Ok, but isn't the PS4 GPU basically an HD7790?
In architecture, yes. But the PS4's Liverpool is sub more powerful than a full Bonaire in certain areas, such as fillrate.


The point I was addressing was whether the dev tools were optimized for GCN.
Even if Switch were using GCN, Sony and Microsoft would have more incentive to not help Nintendo optimize its tools.

You're correct, but I think what @Rootax meant by dev tools was not APIs but rendering engines and techniques.
In 2017, multiplatform developers will have to make games for 4 consoles in established ecosystems all using a very compute-centric architecture from the same IHV.
Within this universe, taking advantage of Maxwell's perks (or going around its disadvantages) will be harder.
 
I'm imagining at this point that nVidia has an x1 stockpile so big it's warehouse is used to hide the Ark of the Covenant.
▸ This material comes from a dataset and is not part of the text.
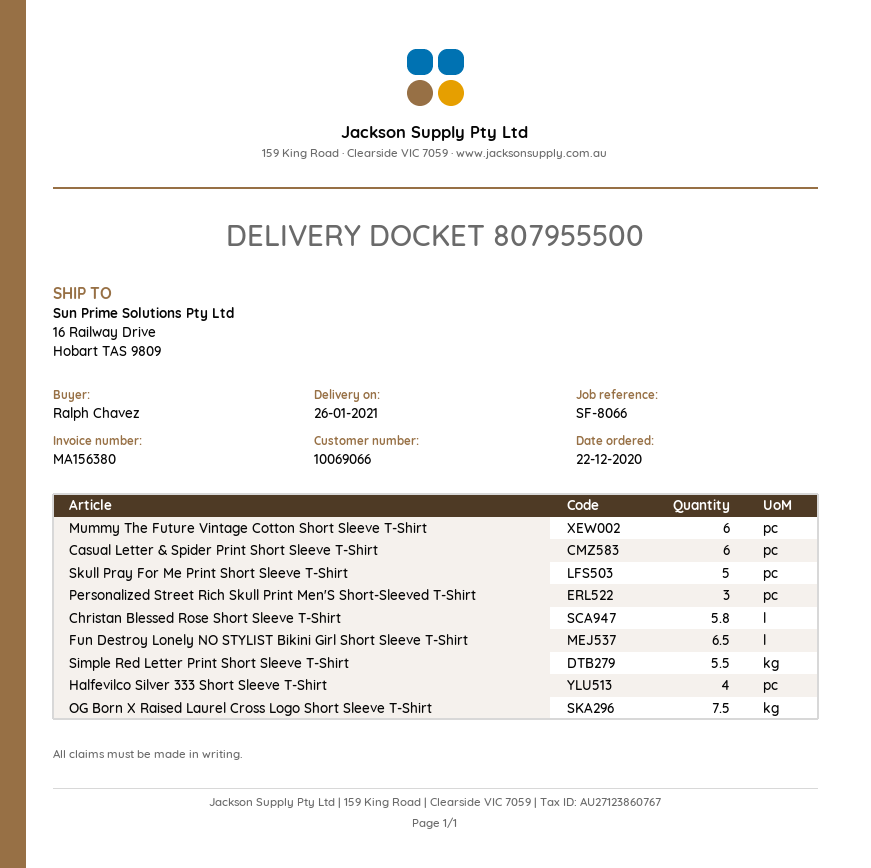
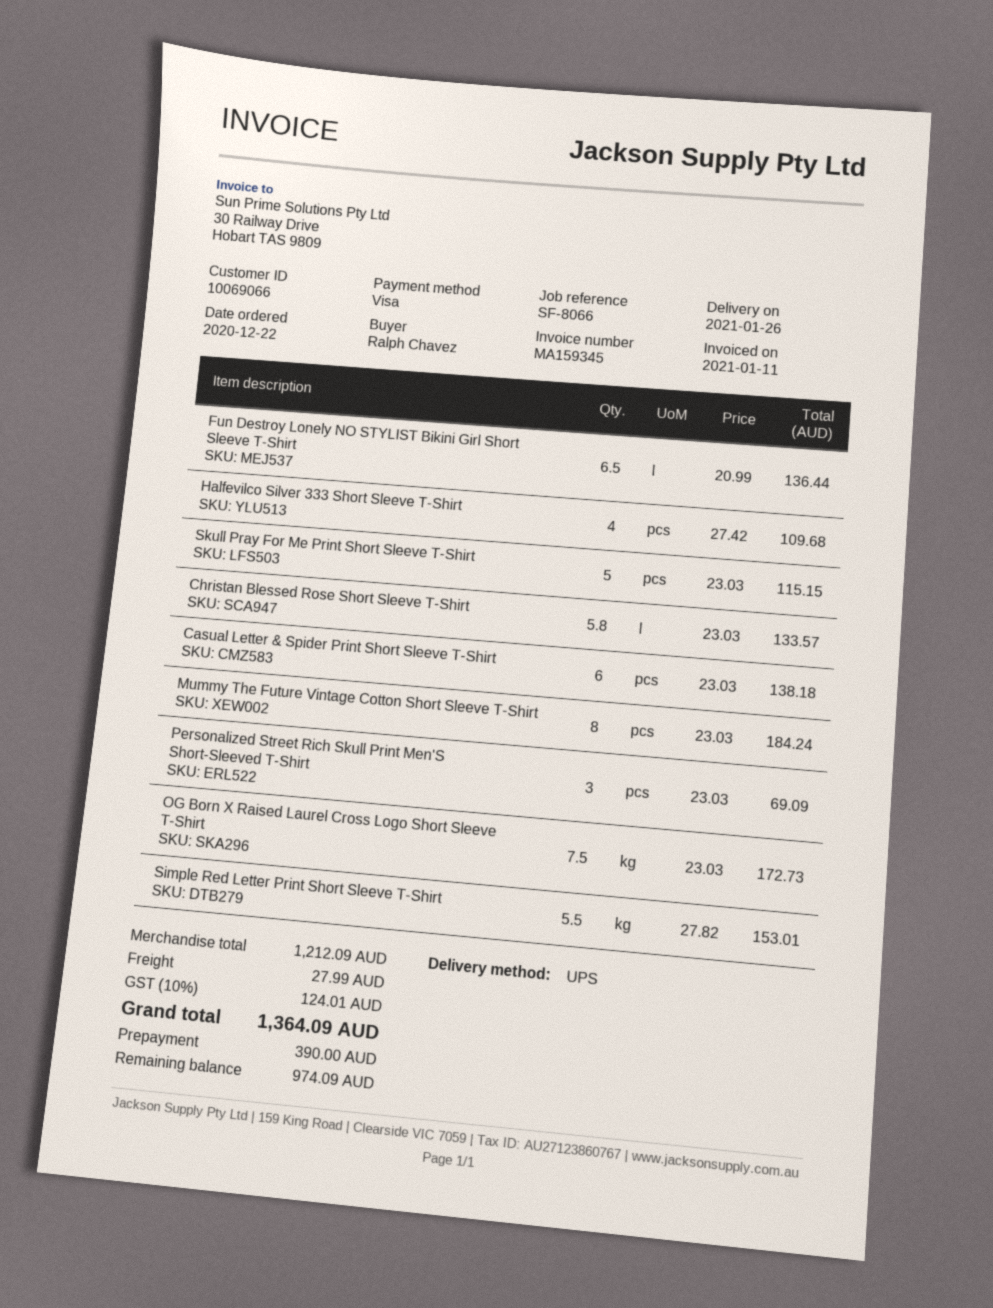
invoice number: MA156380 -> MA159345
Mummy The Future Vintage Cotton Short Sleeve T-Shirt: 6 -> 8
I know your joking, but it does make you wonder if there is a little truth to this statement. Who knows just how optimistic Nvidia was with their sales expectations for the Shield TV. Has anyone seen sales figures for the Shield TV? Maybe Nvidia expected to sell 20 million Shield TV's and produced enough Tegra X1 Processors. Who knows, there is an argument to be made that its possible the Switch uses the stock Tegra X1, and maybe Nvidia has insane stock piles that they are selling to Nintendo for very cheap.

Seeing as how Nvidia says custom Tegra, I am holding out hope that its not a stock Tegra X1, but modified and improved for the sole purpose of a gaming machine. There has been a lot of speculation that the dev kits have at least up until October nothing more than the Jetson TX1 kit that is available for anyone to buy. Who knows, perhaps all but Nintendo's closest partners may not receive final dev kits until after the blow out next week in order to keep the specs secret. Just depends on how proud they are of this custom Tegra. Its purse speculation on my part, but using the Jetson TX1 as a dev kit is perfectly acceptable, even this late in development, if the final unit actually outperforms the Jetson X1 dev kits. Something like Memory bandwidth being improved with the final hardware isn't a problem. Giving developers a higher performing dev kit to finish up development in the last couple months before launch would only make finalizing development easier. Assuming the 256 Cuda cores are stalling thanks to the minimal 25GB/s memory bandwidth, how much would you really expect a games performance to increase by doubling it to 50GB/s? Maybe a 20-30% increase in framerate at the most?